Frontiers in Neurology (Dec 2024)
Efficient gaze stabilization during video Active Gaze Shift Test (vAGST) in bilateral vestibulopathy
Abstract
IntroductionWhile most head movements in daily life are active, most tools used to assess vestibular deficits rely on passive head movements. A single gain value is not sufficient to quantify gaze stabilization efficiency during active movements in vestibular deficit patients. Moreover, during active gaze shifts, anticipatory mechanisms come into play. Our aim was to explore the extent to which previously described compensatory mechanisms are employed in patients with bilateral vestibular loss.MethodsWe used a Video Head Impulse Test (vHIT) to simultaneously record eye and head movements during a video Active Gaze Shift Test (vAGST). Thirty-eight patients with bilateral vestibular deficits and 61 control subjects were tested.ResultsDespite impaired performance on caloric tests and vHIT, most patients exhibited normal gaze stabilization (gain = 0.92 ± 0.1) during active gaze shifts up to a head speed (‘stall speed’) of approximately 140 ± 60°/sec, compared to 280 ± 65°/sec in controls.

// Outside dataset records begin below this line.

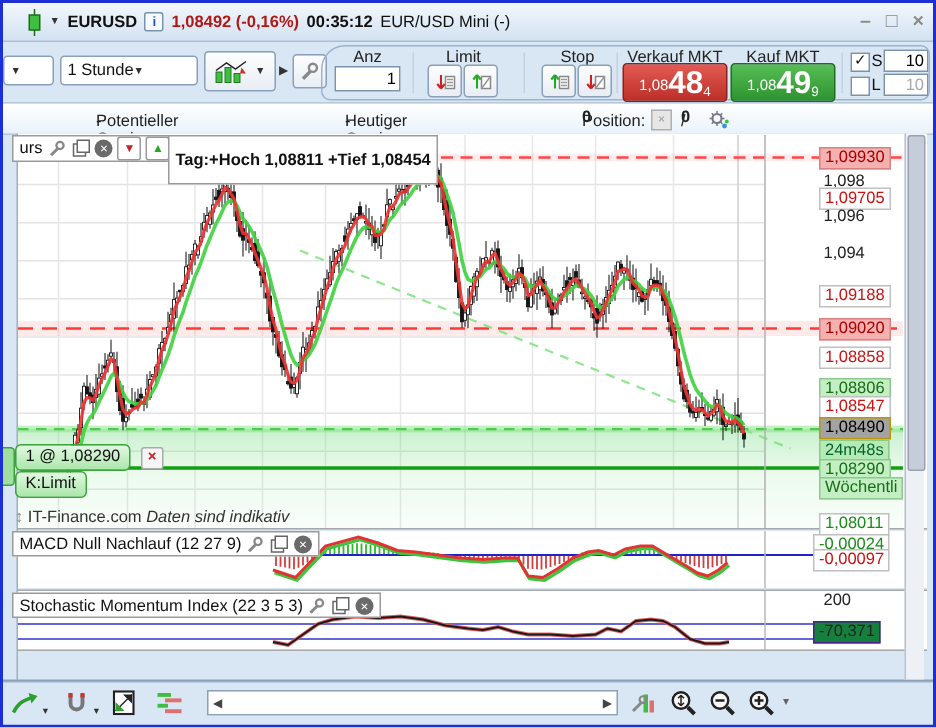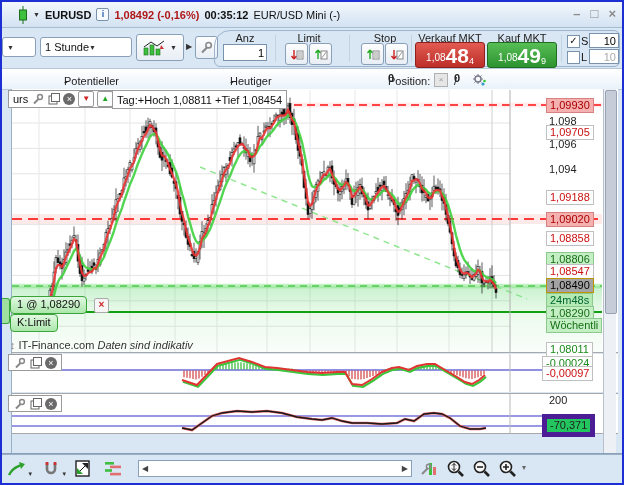--- a/index.html
+++ b/index.html
@@ -41,21 +41,21 @@
   .closedot{width:12px;height:12px;border-radius:50%;background:#6a6a6a;color:#fff;font-size:9px;line-height:12px;text-align:center;}
   .arrbtn{width:14px;height:14px;border:1px solid #9a9a9a;background:#fff;font-size:8px;line-height:13px;text-align:center;border-radius:2px;}
   .axis-label{position:absolute;left:544px;height:13px;line-height:12px;font-size:11px;padding:0 3px;white-space:nowrap;z-index:5;}
   .axis-label.plain{left:547px;color:#222;padding:0;background:none;border:none;}
   .axis-label.pink{background:#f5b0b0;border:1px solid #d98080;color:#a80000;}
   .axis-label.redbox{background:#fff;border:1px solid #c0c0c0;color:#cc1111;}
   .axis-label.greenbox{background:#c4eec4;border:1px solid #8cc98c;color:#156e15;}
   .axis-label.yellow{background:#a3a3a3;border:1px solid #bd9404;color:#000;}
   .axis-label.timer{background:#b5eab5;border:1px solid #8cc98c;color:#063;}
   .axis-label.greenoutline{background:#fff;border:1px solid #c0c0c0;color:#1b8a1b;}
-  .axis-label.graybox{background:#22c55e;border:5px solid #4c1d95;color:#222;}
+  .axis-label.graybox{background:#15803d;border:1px solid #4c1d95;color:#222;}
   .ind-label{left:540px;}
   .orderpill{position:absolute;background:linear-gradient(#e2f8e2,#abe7ab);border:1.5px solid #3aa33a;border-radius:4px;padding:0 6px;height:16px;line-height:15px;color:#073;color:#0a3;color:#111;z-index:6;}
   .watermark{position:absolute;left:8px;top:337px;color:#333;z-index:4;white-space:nowrap;}
   .watermark i{font-style:italic;}
   
   .xaxis{position:absolute;left:10px;top:432px;width:606px;height:19px;background:#fff;}
   .xaxis span{position:absolute;top:2px;width:36px;margin-left:-18px;text-align:center;color:#111;}
   
   .bottombar{position:absolute;left:0;top:452px;width:100%;height:29px;background:#d9e6f3;border-top:1px solid #9ab0c4;}
   .bico{position:absolute;top:3px;width:22px;height:22px;display:flex;align-items:center;justify-content:center;}
@@ -827,50 +827,52 @@
     <span class="mini-ic">
         <svg width="12" height="12" style="position:static">
           <rect x="1" y="3" width="8" height="8" fill="#fff" stroke="#666"></rect>
           <rect x="3.5" y="0.5" width="8" height="8" fill="#fff" stroke="#666"></rect>
         </svg>
       </span>
     <span class="closedot">×</span>
     <span class="arrbtn" style="color:#cc2222;">▼</span>
     <span class="arrbtn" style="color:#22aa22;">▲</span>
   </div>
-  <div class="floatbox zz" style="left:110px;top:88px;height:19px;">
+  <div class="floatbox zz" style="left:110px;top:88px;height:33px;font-weight:bold;">
     <span>Tag:+Hoch 1,08811 +Tief 1,08454</span>
   </div>
 
   <div class="abs zz" style="left:0;top:296px;width:7px;height:24px;background:#9fdf9f;border:1px solid #3aa33a;border-left:none;border-radius:0 3px 3px 0;"></div>
   <div class="orderpill" style="left:8px;top:294px;">1 @ 1,08290</div>
   <span class="abs zz" style="left:92px;top:296px;width:13px;height:13px;background:#f6f6f6;border:1px solid #aaa;color:#cc2222;font-weight:700;font-size:10px;line-height:12px;text-align:center;border-radius:2px;">×</span>
   <div class="orderpill" style="left:8px;top:312px;">K:Limit</div>
 
   <div class="watermark">
     <span style="color:#888;">↕</span>
     <span>IT-Finance.com</span> <i>Daten sind indikativ</i>
   </div>
 
   <div class="floatbox zz" style="left:6px;top:352px;height:17px;">
+    <span>MACD Null Nachlauf (12 27 9)</span>
     <span class="mini-ic">
         <svg width="12" height="12" style="position:static">
           <path d="M2 10.5 L6.5 6" stroke="#888" stroke-width="2"></path>
           <circle cx="8" cy="4" r="2.4" fill="none" stroke="#888" stroke-width="1.5"></circle>
         </svg>
       </span>
     <span class="mini-ic">
         <svg width="12" height="12" style="position:static">
           <rect x="1" y="3" width="8" height="8" fill="#fff" stroke="#666"></rect>
           <rect x="3.5" y="0.5" width="8" height="8" fill="#fff" stroke="#666"></rect>
         </svg>
       </span>
     <span class="closedot">×</span>
   </div>
   <div class="floatbox zz" style="left:6px;top:393px;height:17px;">
+    <span>Stochastic Momentum Index (22 3 5 3)</span>
     <span class="mini-ic">
         <svg width="12" height="12" style="position:static">
           <path d="M2 10.5 L6.5 6" stroke="#888" stroke-width="2"></path>
           <circle cx="8" cy="4" r="2.4" fill="none" stroke="#888" stroke-width="1.5"></circle>
         </svg>
       </span>
     <span class="mini-ic">
         <svg width="12" height="12" style="position:static">
           <rect x="1" y="3" width="8" height="8" fill="#fff" stroke="#666"></rect>
           <rect x="3.5" y="0.5" width="8" height="8" fill="#fff" stroke="#666"></rect>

Our results indicate that BVD patients spontaneously adopt a head speed during active horizontal movements that significantly improves gaze stabilization compared to passive movements. The stall speed correlates with the spontaneous head speed typically adopted by BVD patients and controls in daily activities. As a consequence of the reduction in head speed and corrective saccades, patients also showed an increased delay in gaze stabilization (413 ± 105 ms in BVD patients versus 358 ± 82 ms in controls) at the end of the gaze shift, which might become disabling for certain tasks.DiscussionRecent model suggests that compensatory eye movements, which stabilize gaze during the counter rotation phase of active gaze shifts, are predictive in nature. vAGST is not designed to provide an etiological diagnosis but rather a functional assessment of the patient’s ability to generate predictive eye movements that compensate for vestibular sensor deficits. Understanding the quality of the patient’s sensory predictions can also shed light on vestibular symptoms, even in cases where no vestibular sensor deficit is detected. This suggest that quality of life and oscillopsia questionnaires should distinguish between predictable and unpredictable movements.